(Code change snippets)
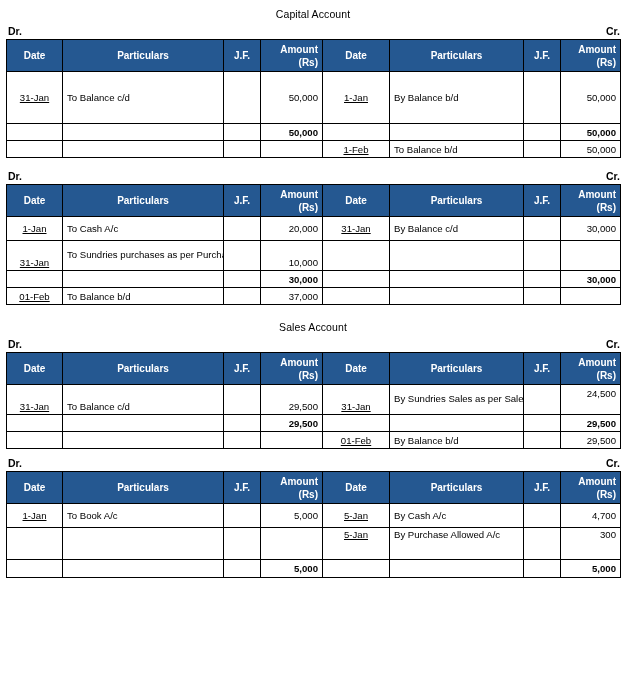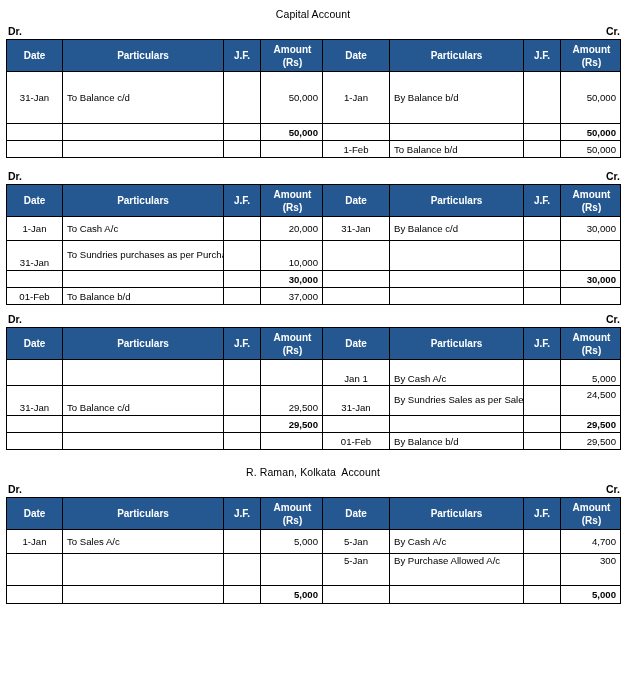"Amount" thead th.amt { text-align: center -> right }
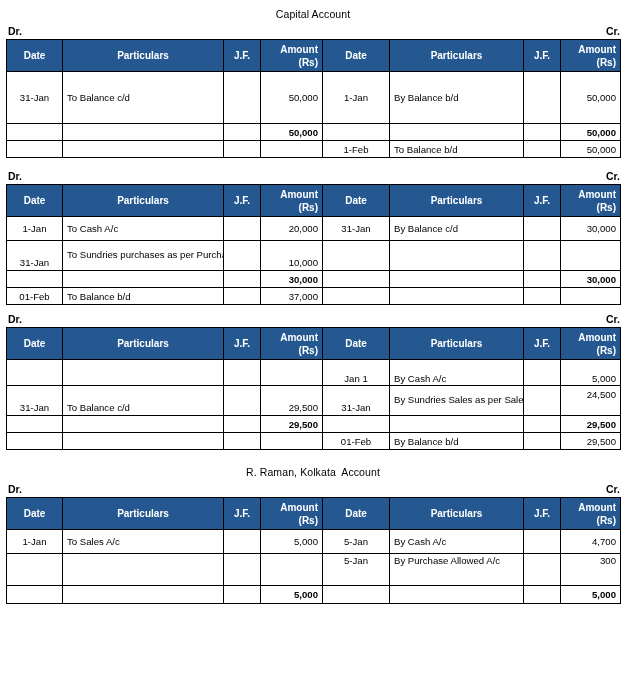"31-Jan" td.c { text-decoration: none -> underline }
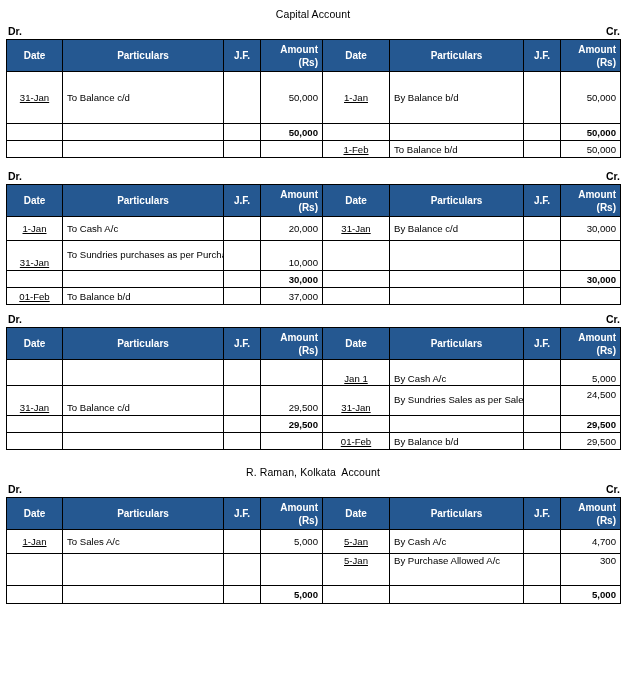"Sales Account" div.ledger-title { html: none -> <div>Sales Account</div> }
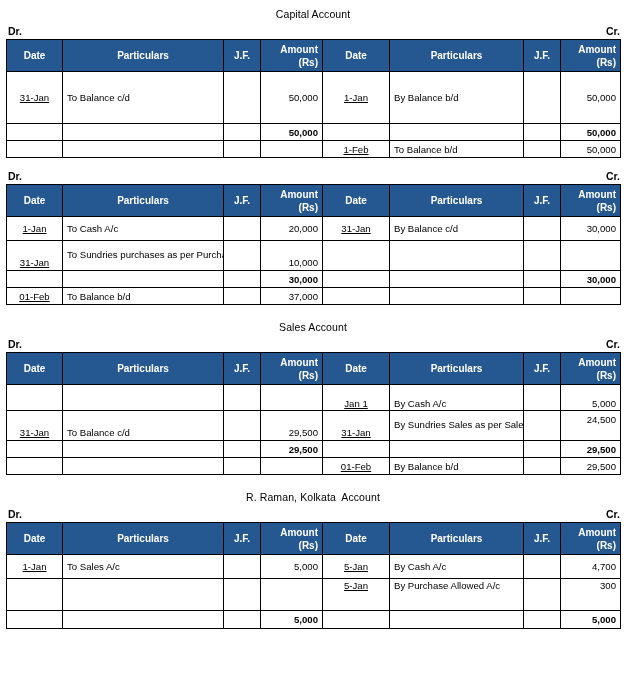"Jan 1" tr { html: <tr> <td></td> <td></td> <td></td> <td></td> <td>Jan 1</td> <td>By Cash A/c</td> <td></td> <td>5,000</td> </tr> -> none }
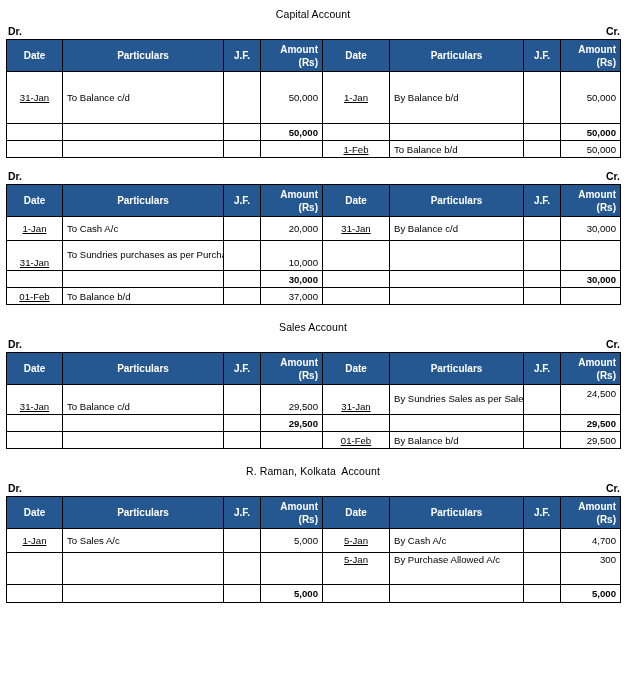"R. Raman, Kolkata Account" div.ledger-title { html: <div>R. Raman, Kolkata Account</div> -> none }
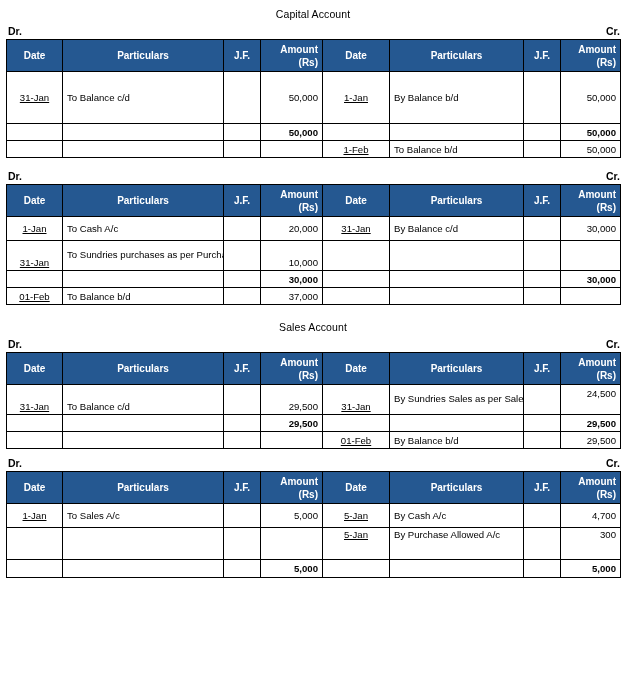"To Sales A/c" td.l { text: Sales -> Book }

_THE PROBLEM:_ The records above should be retyped in full and exactly; omit the pictures.

_OUTPUT FOR THIS TASK:_
"Amount" thead th.amt { text-align: center -> right }
"31-Jan" td.c { text-decoration: none -> underline }
"Sales Account" div.ledger-title { html: none -> <div>Sales Account</div> }
"Jan 1" tr { html: <tr> <td></td> <td></td> <td></td> <td></td> <td>Jan 1</td> <td>By Cash A/c</td> <td></td> <td>5,000</td> </tr> -> none }
"R. Raman, Kolkata Account" div.ledger-title { html: <div>R. Raman, Kolkata Account</div> -> none }
"To Sales A/c" td.l { text: Sales -> Book }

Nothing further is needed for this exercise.